What the nation’s major blood suppliers--the Red Cross and America’s Blood Centers, a network of 75 independent blood banks--do agree on, however, is that there is room for competition because the donor base is so small. Although 60% of the U.S. population is eligible to donate, only 5% does so on a yearly basis.

Typically donors are middle-age or elderly; 94% are registered voters, according to surveys. But as traditional donors die or give blood for their own surgeries, younger Americans are not rolling up their sleeves to fill the gap, though in most states anyone who is 17 or older, in good health and weighs at least 110 pounds is eligible. The reasons they most often give are “never thought about it” or “too busy,” a poll by America’s Blood Centers found.

Though hospitals like to have a three-to five-day supply on hand, some have found themselves this summer with only a one-day supply. Shortages have forced some hospitals in New England to cancel elective surgeries and have affected about half of the Red Cross’ regions and a third of America’s Blood Centers locations. With blood having a shelf life of only 42 days, the nation’s major blood organizations issued an appeal for more donors in June, saying the shortage was significant and increasing.

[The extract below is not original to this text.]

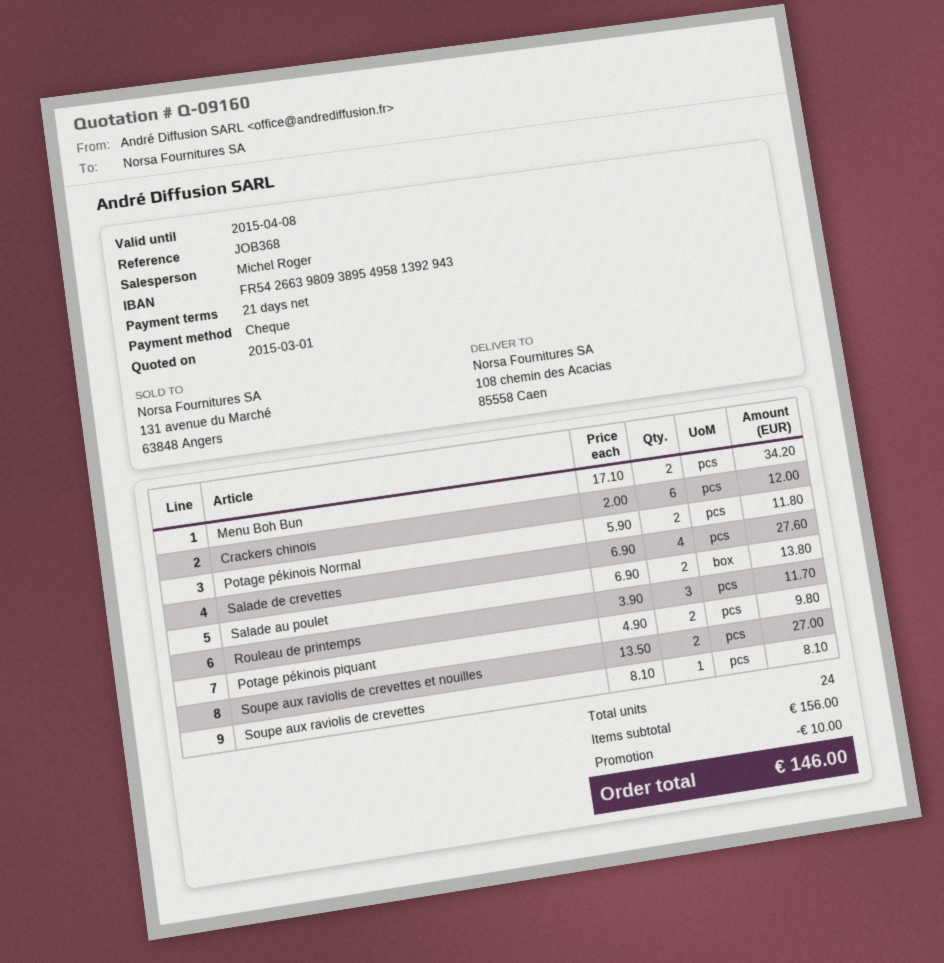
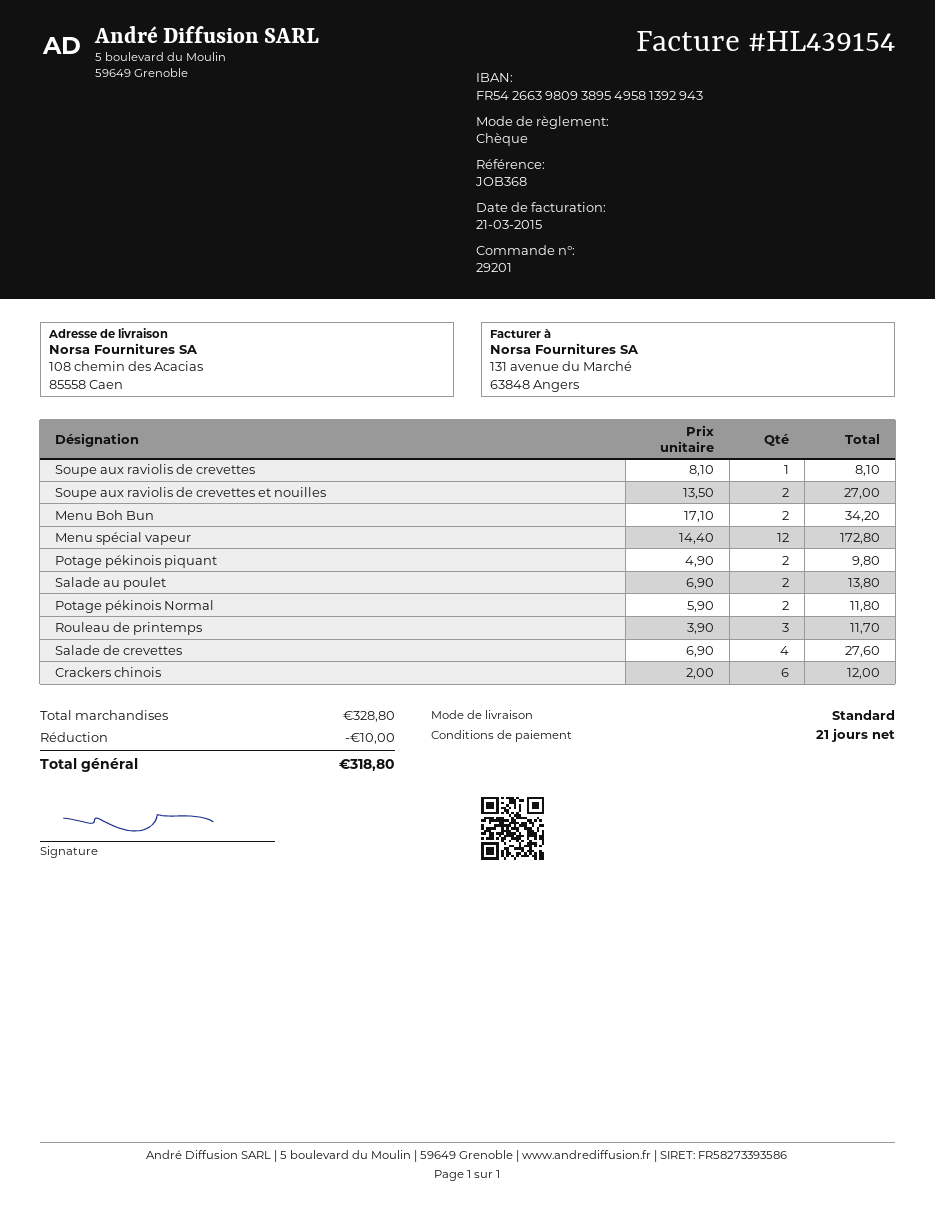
Menu spécial vapeur: none -> 12 x 14.40 = 172.80
subtotal: 156.00 -> 328.80
total: 146.00 -> 318.80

Three years ago the Red Cross publicly proclaimed its desire to capture 65% of the blood industry’s market share. Earlier, it had been criticized by the federal Food and Drug Administration for quality and safety problems in its blood supply and had spent $287 million to overhaul its processing facilities. The overhaul included new testing for a host of blood-borne diseases and providing only leukocyte-reduced blood. The process of filtering out the white cells can add as much as $40 to a pint of blood.